Every day we will be blogging one of our one-page mini essays that make up our media pack that accompanies the release of the UN report. You can download the entire pack here.

Bombed out cars

The biggest question of all – how did we allow this to happen?

Why was an investigation not launched immediately after the war?

In early 2009, there was a fair deal of concern among the international community and the United Nations as to how the war was being fought and the number of civilian deaths. However, a lack of credible information coming from the front lines (in part due to the Government’s media blackout and restrictions on NGOs) and a sense of ambivalence from key international leaders, many of whom were glad to see the back of the LTTE, ensured that a strong and co-ordinated international response did not materialise. Furthermore, the conflict was overshadowed by the far smaller but higher profile conflict that was occurring in Gaza at the same time, “Operation Cast Lead”. All this led to a muted response from the international community.

What is this report called?

The ‘OHCHR Investigation on Sri Lanka’ or ‘OISL’ for short (pronounced oy-sul by some and O-I-S-L by others). OHCHR stands for Office of the High Commissioner for Human Rights.

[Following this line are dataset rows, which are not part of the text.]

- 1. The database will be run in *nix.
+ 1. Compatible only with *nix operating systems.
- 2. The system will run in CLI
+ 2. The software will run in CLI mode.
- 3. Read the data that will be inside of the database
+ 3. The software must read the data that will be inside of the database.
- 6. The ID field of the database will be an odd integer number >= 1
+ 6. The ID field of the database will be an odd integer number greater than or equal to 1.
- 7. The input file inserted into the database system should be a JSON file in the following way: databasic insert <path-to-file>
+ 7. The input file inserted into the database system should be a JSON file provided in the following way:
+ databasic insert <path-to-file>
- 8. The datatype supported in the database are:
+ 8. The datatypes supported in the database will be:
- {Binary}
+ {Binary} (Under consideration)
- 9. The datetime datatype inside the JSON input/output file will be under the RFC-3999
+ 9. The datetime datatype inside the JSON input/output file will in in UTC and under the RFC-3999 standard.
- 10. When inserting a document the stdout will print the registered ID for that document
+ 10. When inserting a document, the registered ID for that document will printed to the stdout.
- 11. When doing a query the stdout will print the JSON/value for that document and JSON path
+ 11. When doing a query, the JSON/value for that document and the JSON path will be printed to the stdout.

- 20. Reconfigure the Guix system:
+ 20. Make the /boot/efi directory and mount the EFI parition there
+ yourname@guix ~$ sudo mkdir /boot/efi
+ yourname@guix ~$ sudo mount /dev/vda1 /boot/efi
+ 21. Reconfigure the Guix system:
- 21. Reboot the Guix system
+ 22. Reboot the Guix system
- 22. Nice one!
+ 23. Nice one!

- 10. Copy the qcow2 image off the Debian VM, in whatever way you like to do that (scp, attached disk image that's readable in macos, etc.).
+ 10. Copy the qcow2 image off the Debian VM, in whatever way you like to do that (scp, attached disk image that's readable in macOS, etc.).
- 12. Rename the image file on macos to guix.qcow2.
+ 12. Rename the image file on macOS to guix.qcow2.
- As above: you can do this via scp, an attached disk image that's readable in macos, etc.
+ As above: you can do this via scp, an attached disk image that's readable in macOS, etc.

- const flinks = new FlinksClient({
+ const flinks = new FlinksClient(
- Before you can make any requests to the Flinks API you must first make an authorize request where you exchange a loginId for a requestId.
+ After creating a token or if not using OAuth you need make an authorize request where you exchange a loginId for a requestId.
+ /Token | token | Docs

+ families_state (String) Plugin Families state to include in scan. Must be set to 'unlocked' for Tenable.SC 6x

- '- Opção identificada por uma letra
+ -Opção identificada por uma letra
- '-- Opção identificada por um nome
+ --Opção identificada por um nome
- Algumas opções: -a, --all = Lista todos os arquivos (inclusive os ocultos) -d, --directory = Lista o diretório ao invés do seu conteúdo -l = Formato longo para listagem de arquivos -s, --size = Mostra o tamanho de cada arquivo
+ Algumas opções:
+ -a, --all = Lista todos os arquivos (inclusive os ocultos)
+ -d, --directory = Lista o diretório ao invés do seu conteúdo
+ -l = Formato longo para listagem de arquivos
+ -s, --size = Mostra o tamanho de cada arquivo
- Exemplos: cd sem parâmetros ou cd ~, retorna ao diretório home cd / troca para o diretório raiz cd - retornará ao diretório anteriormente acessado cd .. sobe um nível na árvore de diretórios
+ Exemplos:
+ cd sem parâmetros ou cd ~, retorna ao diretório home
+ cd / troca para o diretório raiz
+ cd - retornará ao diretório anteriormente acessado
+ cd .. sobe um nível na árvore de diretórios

Haven’t war crimes and crimes against humanity already been established?

War crimes and crimes against humanity have been widely established by NGOs, by independent legal opinions, and by Peoples’ Tribunals. The UN itself has determined that there is “credible evidence” that war crimes and crimes against humanity took place, and the commission of such crimes was implied by the UN’s internal review in 2012. However, this will be the first time that the UN has the mandate to establish these as fact.

What is the report’s mandate?

OISL was mandated by the United Nations Human Rights Council Resolution 25/1 in March 2014. The Human Rights Council, in this resolution on “Promoting reconciliation, accountability and human rights in Sri Lanka”, requested the Office of the High Commissioner for Human Rights “to undertake a comprehensive investigation into alleged serious violations and abuses of human rights and related crimes by both parties in Sri Lanka”. The period under investigation is 21 February 2002 until 15 November 2011 – as this was the period covered by the Sri Lankan government’s own flawed domestic investigation (the LLRC). Its mandate requires OISL to investigate violations by applying Sri Lanka’s obligations under international human rights law, customary international law, international humanitarian law, and international criminal law.

What methods did it use?

With the support of experts such as the UN special rapporteurs and advice from three international experts (Martti Ahtisaari, former President of Finland; Silvia Cartwright, former High Court judge of New Zealand; and Asma Jahangir, former President of the Human Rights Commission of Pakistan), OISL has conducted a desk review, documented testimonies of witnesses and alleged perpetrators, and analysed information from other relevant sources, such as satellite images. The previous government of Sri Lanka refused to cooperate with the OISL investigation and it is unclear whether the current Government offered any assistance. The findings will be based on a “reasonable grounds to believe” standard of proof.